Here is Mum at a dance with my father in about 1955 or 1956. Dad worked at Reed's too, also in haberdashery I think. Clearly, it's where they met.
I love this photo of Mum sitting on a fence, on a date with Dad, (the photographer).
She made her floral print skirt, and probably the high necked blouse underneath. A cardigan was a necessity, of course. I recently showed Mum some garments which I thought may have been either late 50s or early 60s. She resolved the dilemma by pronouncing the dress "60s, because the zip's in the back. All zips, in dresses, skirts or pants, were in the side in the 50s," and added, "and only racy women wore trousers." She never did. Also, a cardigan I thought was 60s, could easily be from the 50s, she informed me.
Here is Mum as a bride with her father in 1957.
Her dress was a beautiful damask finished satin. The long sleeves came to a point over the top of the hand. She told me that it was the fashion in the 50s to be married in a full, mid-calf length gown, but she opted for the traditional length. It was also popular for the bridesmaids to wear the shorter length, and often to wear matching but different coloured dresses, e.g. pink, blue and lemon, or pale green, lemon and apricot.

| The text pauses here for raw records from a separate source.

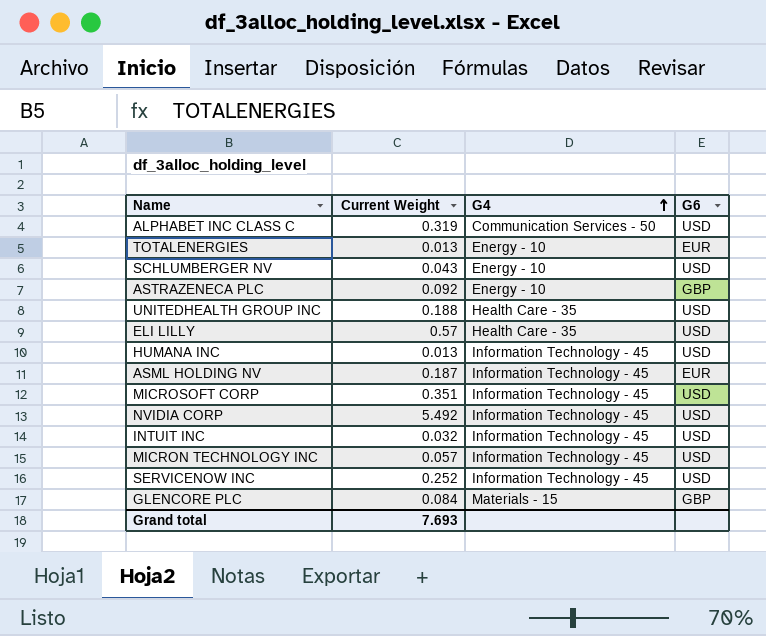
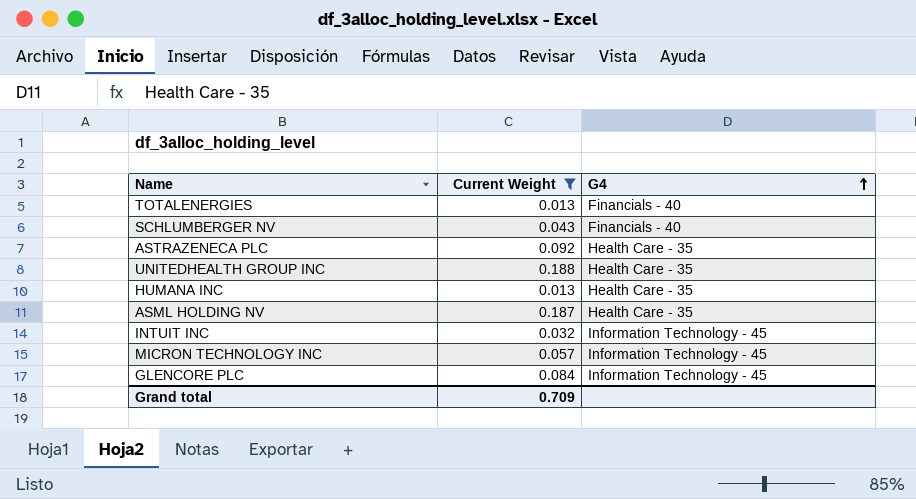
filter: none -> Current Weight <= 0.188
column G6 | position: 4 -> none
TOTALENERGIES | G4: Energy - 10 -> Financials - 40
SCHLUMBERGER NV | G4: Energy - 10 -> Financials - 40
ASTRAZENECA PLC | G4: Energy - 10 -> Health Care - 35
HUMANA INC | G4: Information Technology - 45 -> Health Care - 35
ASML HOLDING NV | G4: Information Technology - 45 -> Health Care - 35
GLENCORE PLC | G4: Materials - 15 -> Information Technology - 45
Grand total | Current Weight: 7.693 -> 0.709

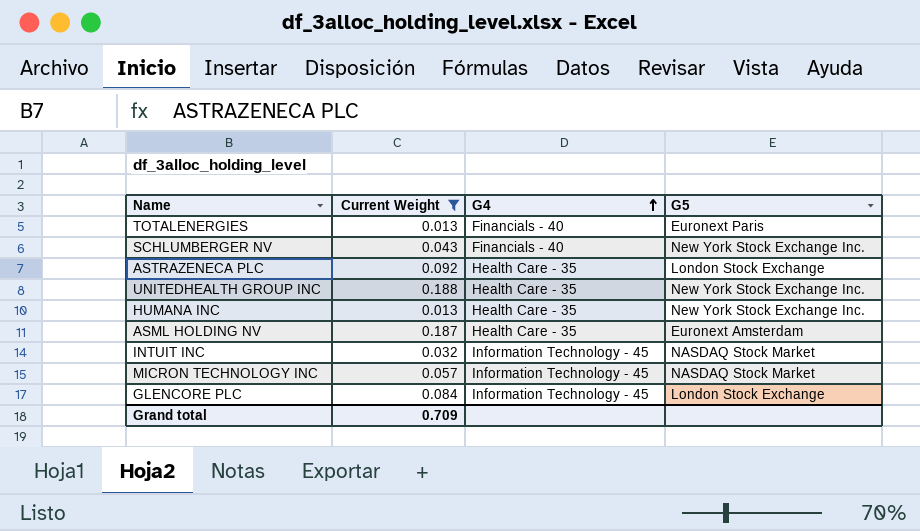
column G5 | position: none -> 4

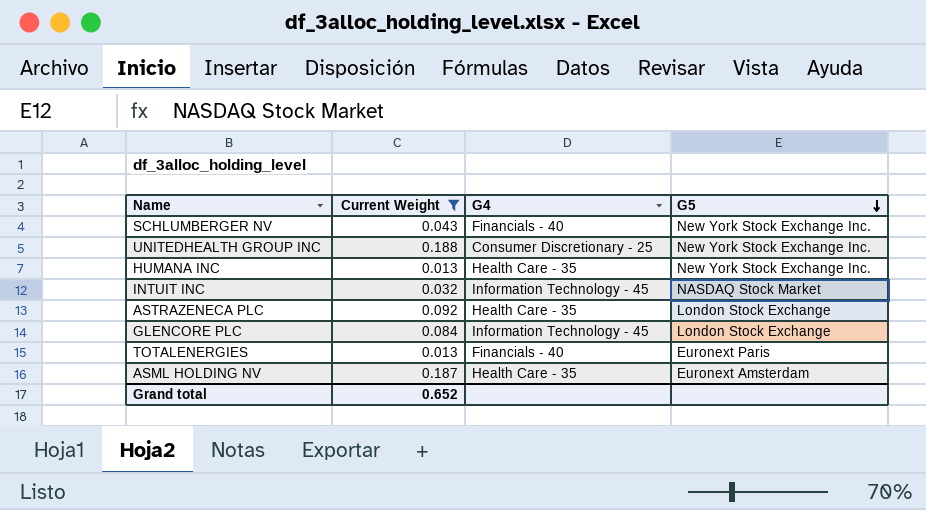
row order: G4 ascending -> G5 descending
row MICRON TECHNOLOGY INC: 0.057 | Information Technology - 45 | NASDAQ Stock Market -> none
UNITEDHEALTH GROUP INC | G4: Health Care - 35 -> Consumer Discretionary - 25
Grand total | Current Weight: 0.709 -> 0.652

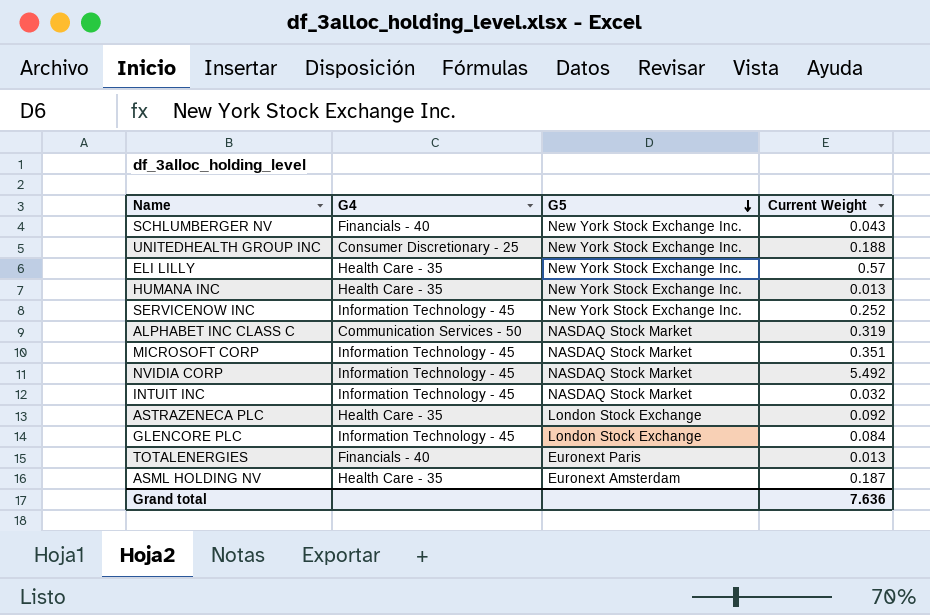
filter: Current Weight <= 0.188 -> none
column Current Weight | position: 2 -> 4
Grand total | Current Weight: 0.652 -> 7.636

A friend recently gave me a lovely little straw basket embroidered with raffia flowers. Mum pronounced it "Definitely 50s. I used to sell the kits to do the embroidery at Reed's. They were all the rage. The basket is seagrass, but the embroidery is real raffia."
About some jewellery I'd found, she pronounced, "No, we didn't wear anything like that." Strike 50s, investigate 40s and early 60s.?????
Mum, I've always wondered what I would ever do without you. This consultancy is just adding another dimension to my need.